Though I don't disagree with the suggestion that Donald Trump is saying things without thinking or saying things that many, even if they do believe such, would never say in public, let's not equate that, simply, with free speech.
Donald Trump, through his actions, has demonstrated that free speech is not absolute - he has spent considerable time and effort to take away the speech of others. Trump's threats of lawsuits and actually following through with some are an affront to free speech not an encouragement of it. Free speech also comes with the rights of others to express contrary views.
Consider when a joke was made about Donald Trump's inane "birther" claims about Barack Obama. Donald Trump was offering 5 million dollars for Obama to release his passport and college records. To show how stupid of a request it was, Bill Maher offered $5 million to the charity of Trump's choice (Maher suggested The Hair Club for Men) if Trump could provide proof that he wasn't "the spawn of his mother having sex with an orangutan".
Donald Trump, Marilyn Gladu's champion of free speech, sued Bill Maher. (Unsuccessfully, mind you.)
More recently, at Trump rallies, dissenting views are silenced by Trump - people are kicked out. That's not free speech, that's the desire to say whatever you want without allowing others the opportunity to respond.

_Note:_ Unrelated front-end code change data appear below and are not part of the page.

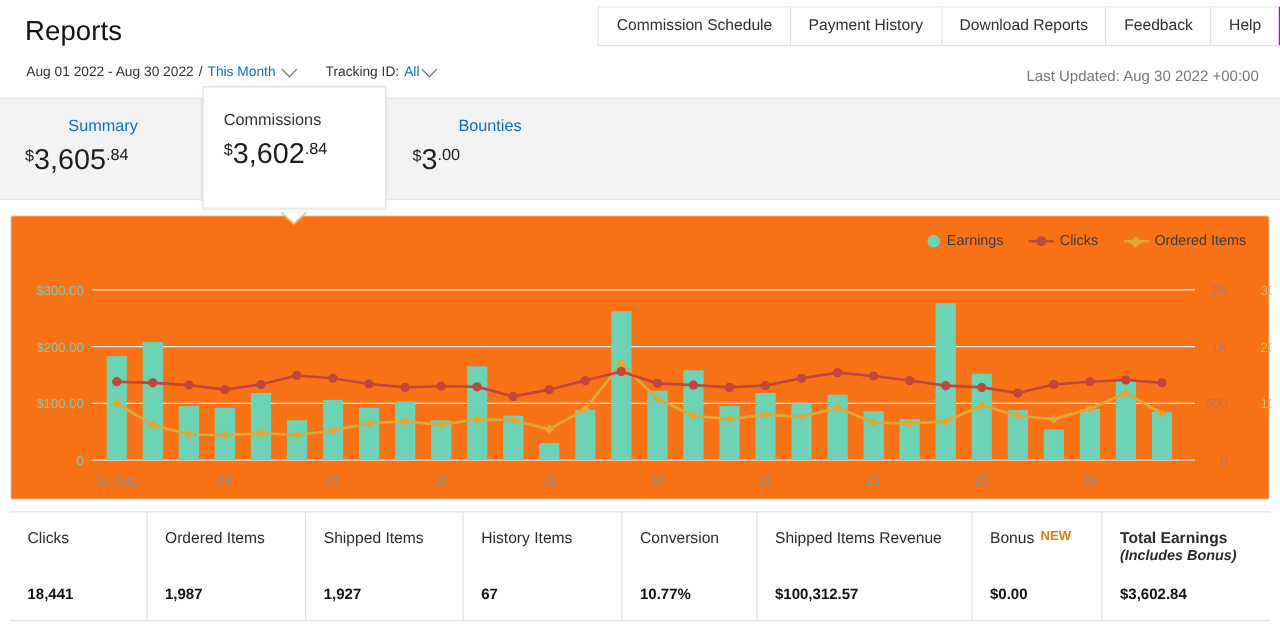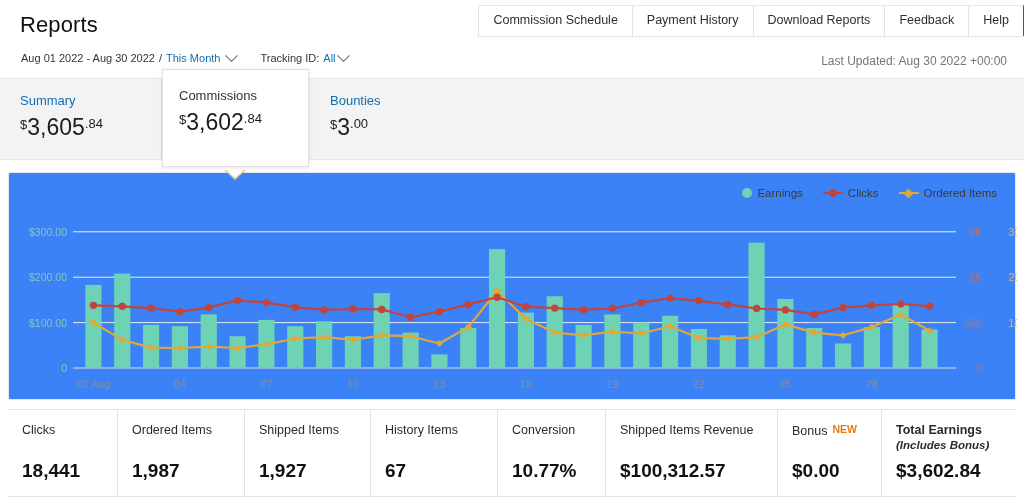--- a/index.html
+++ b/index.html
@@ -61,21 +61,21 @@
     position:relative;
     height:82px;
     background:#f3f3f3;
     border-top:1px solid #e7e7e7;
     border-bottom:1px solid #e7e7e7;
   }
   .kpi {
     position:absolute; top:0; height:82px;
     padding:14px 16px 0 20px;
   }
-  .kpi .klabel { font-size:13px; color:#0f6fb5; margin-bottom:8px; }
+  .kpi .klabel { font-size:13px; color:#0f6fb5; margin-bottom:8px;text-align:center; }
   .kpi .kval {
     font-size:23px; color:#1c1c1c; font-weight:400;
     display:flex; align-items:flex-start; line-height:1;
   }
   .kpi .kval .cur { font-size:13px; margin-top:2px; }
   .kpi .kval .cents { font-size:13px; margin-top:1px; }
 
   #kpi-summary { left:0; width:162px; border-right:1px solid #e1e1e1; }
   #kpi-bounties { left:310px; width:160px; }
 
@@ -108,21 +108,21 @@
     width:0; height:0;
     border-left:9px solid transparent;
     border-right:9px solid transparent;
     border-top:8px solid #fff;
   }
 
   
   .chart-card {
     position:absolute; left:8px; top:172px;
     width:1008px; height:228px;
-    background:#3b82f6;
+    background:#f97316;
     border:1px solid #e6e6e6;
     border-radius:2px;
   }
   .legend {
     position:absolute; right:18px; top:14px;
     display:flex; gap:20px; align-items:center;
     font-size:11.5px; color:#3a3a3a;
   }
   .legend .item { display:flex; align-items:center; gap:5px; }
   .legend .swatch-dot { width:10px; height:10px; border-radius:50%; display:inline-block; }
@@ -150,21 +150,21 @@
     position:relative;
   }
   .stat:last-child { border-right:none; }
   .stat .slabel {
     font-size:12.5px; color:#2b2b2b; line-height:1.25;
   }
   .stat .slabel.bold { font-weight:bold; }
   .stat .ssub { font-size:11.5px; font-style:italic; font-weight:bold; color:#2b2b2b; }
   .stat .sval {
     position:absolute; left:14px; bottom:14px;
-    font-size:19px; font-weight:bold; color:#111;
+    font-size:12px; font-weight:bold; color:#111;
   }
   .badge-new {
     font-size:10.5px; font-weight:bold; color:#e07b13;
     margin-left:5px; vertical-align:2px;
   }
 </style>
 <style>#lg1:after{background:#c0453c;}#lg2:after{background:#dfa838;}</style></head>
 <body>
 
 <div class="page">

For more on what a free speech advocate would be advised not to do, see The Atlantic: The Lawsuits of Donald Trump.
Marilyn Gladu, you have the right to say whatever you would like. We have the right to point out when something you say is absurd - that's free speech. Suing me would suggest you don't think the right of free speech is for everyone.
(Which brings me to this: At some point in the future, I'll tackle Marilyn's views on the separation of church and state, her belief that Muslim immigrants "want to kill everybody" and other public statements she has made that we should all find absolutely appalling.)